I cut my own hair and kept its natural color ever since I grayed early and changed to a short hairstyle. No one cut it like I wanted, so I gave up on finding a stylist and bought a set of clippers. I’ve never colored because I imagined it turning the shade of a carrot.

Family, friends, and strangers who have loved my short gray hair have made the style and color easy for me to love as well. Praise has been nice to hear. 

If anyone’s disliked it, they’ve kept it to themselves. That was, until The Woman struck up a conversation with my friend and me. We were at a mutual friend’s house for a get-together. The Woman talked about finding someone to style her hair the way she liked it. We both complimented her cut and color just before she looked at me and said, “I’m relieved I found her because I wouldn’t be caught dead leaving my house with gray hair.”

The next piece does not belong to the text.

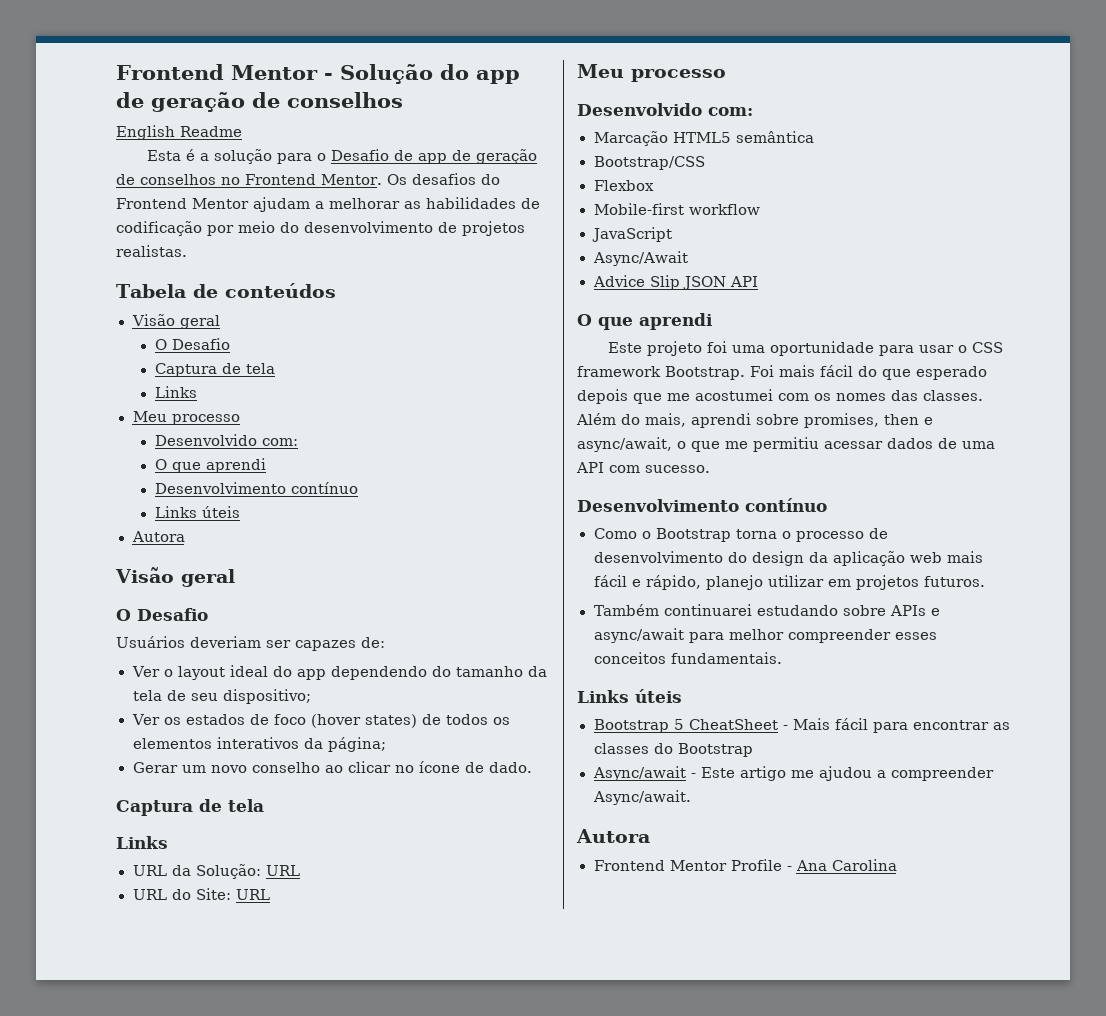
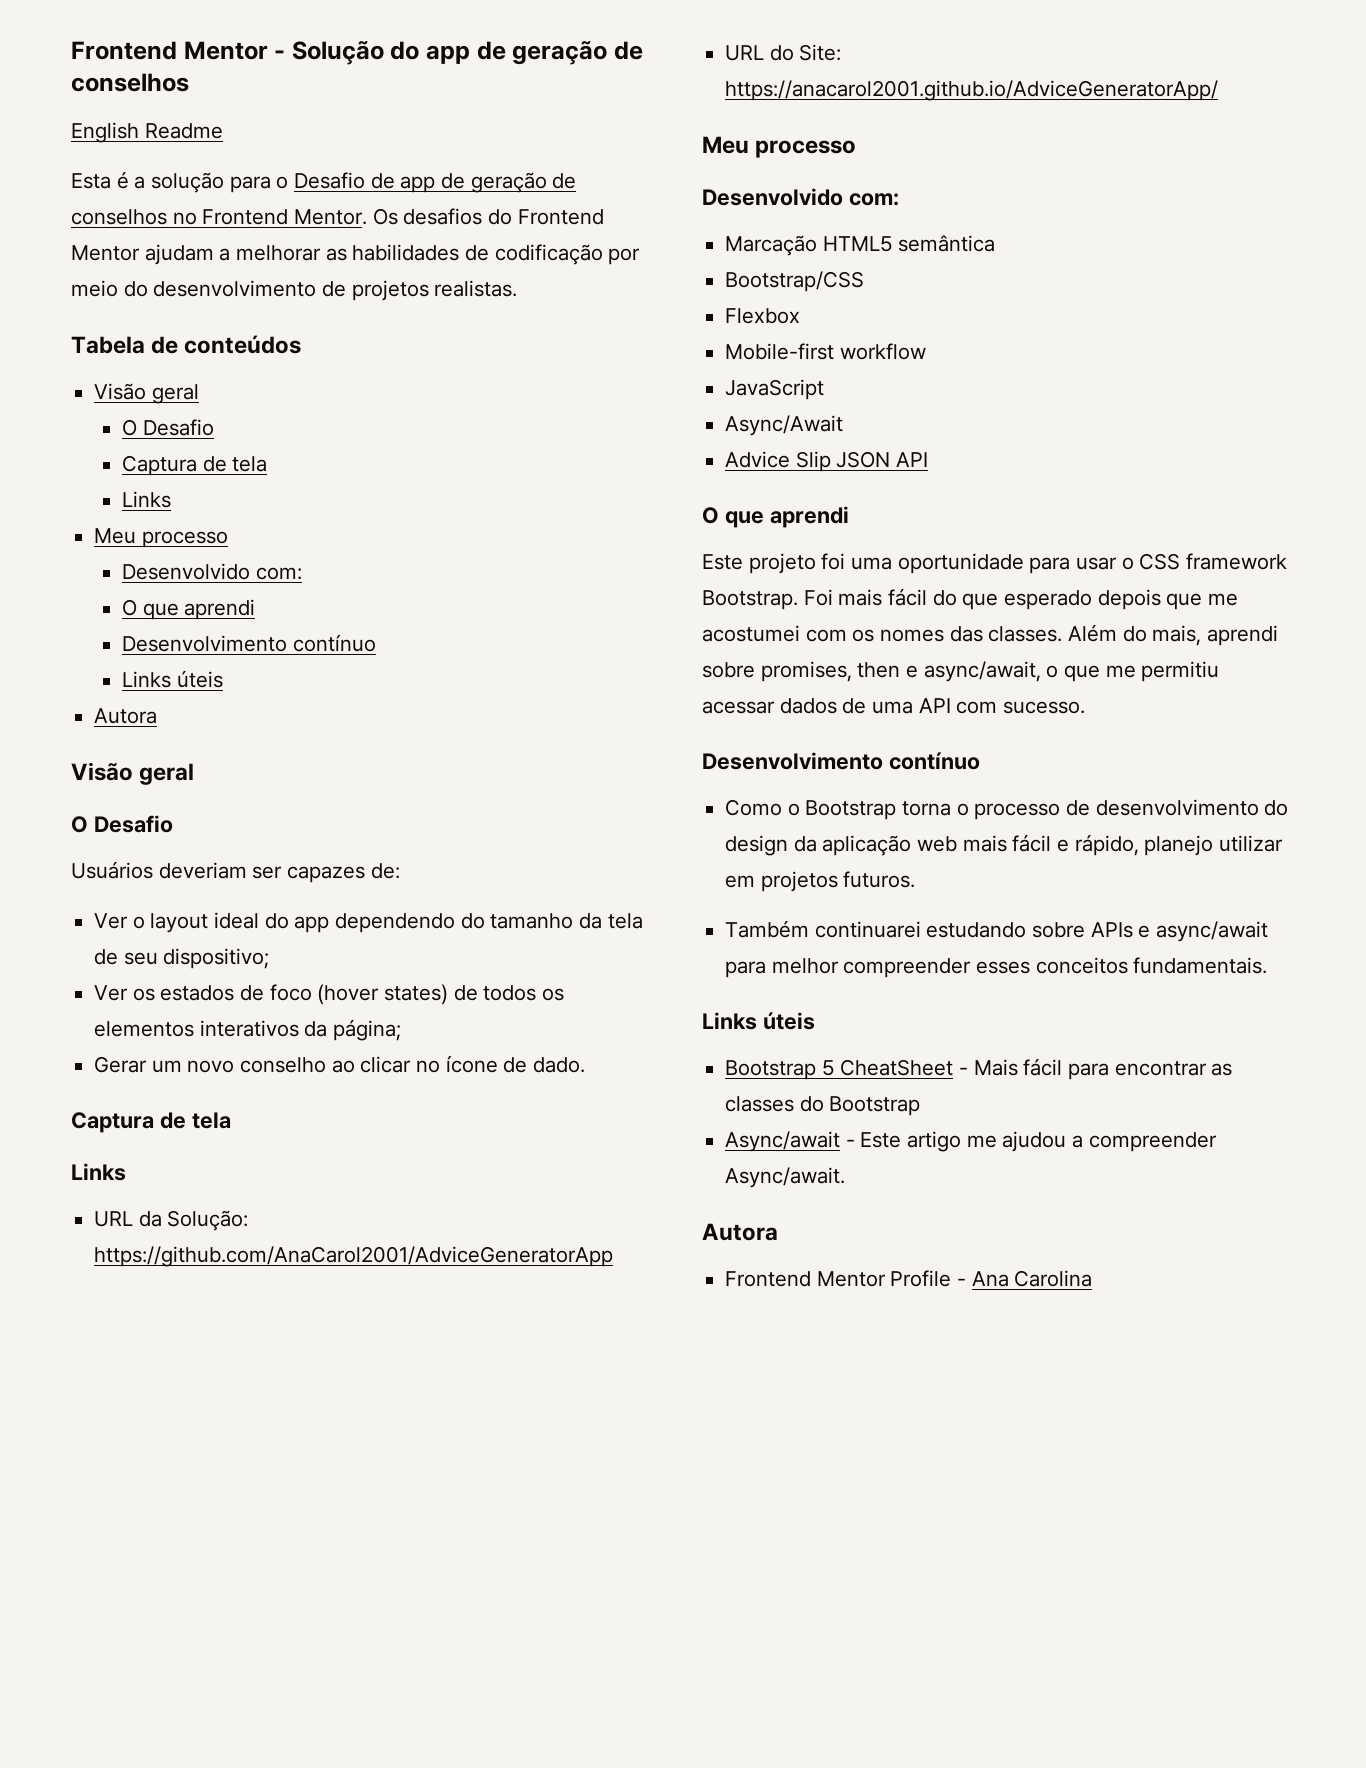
- URL da Solução: URL
+ URL da Solução: https://github.com/AnaCarol2001/AdviceGeneratorApp
- URL do Site: URL
+ URL do Site: https://anacarol2001.github.io/AdviceGeneratorApp/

It was one of those moments I wished I was as bold as Joy in Shadowlands, a movie about C.S. Lewis. When Lewis’ friend criticized, Joy turned to him and asked, “Are you trying to be offensive, or merely stupid?”

Since I’m not so outspoken (yet), criticism’s left me shaken for days. It’d send me reeling and questioning more than my hair color. Why doesn’t she like me? What’d I do to bring on that kind of reaction? How can I let go of replaying the scene again and again?

I glanced in a mirror over the dining room table where we were standing near the food. No urge came over me to dip my head in a dye bottle or bolt out of the party, so I figured I’d let her criticism go down the drain.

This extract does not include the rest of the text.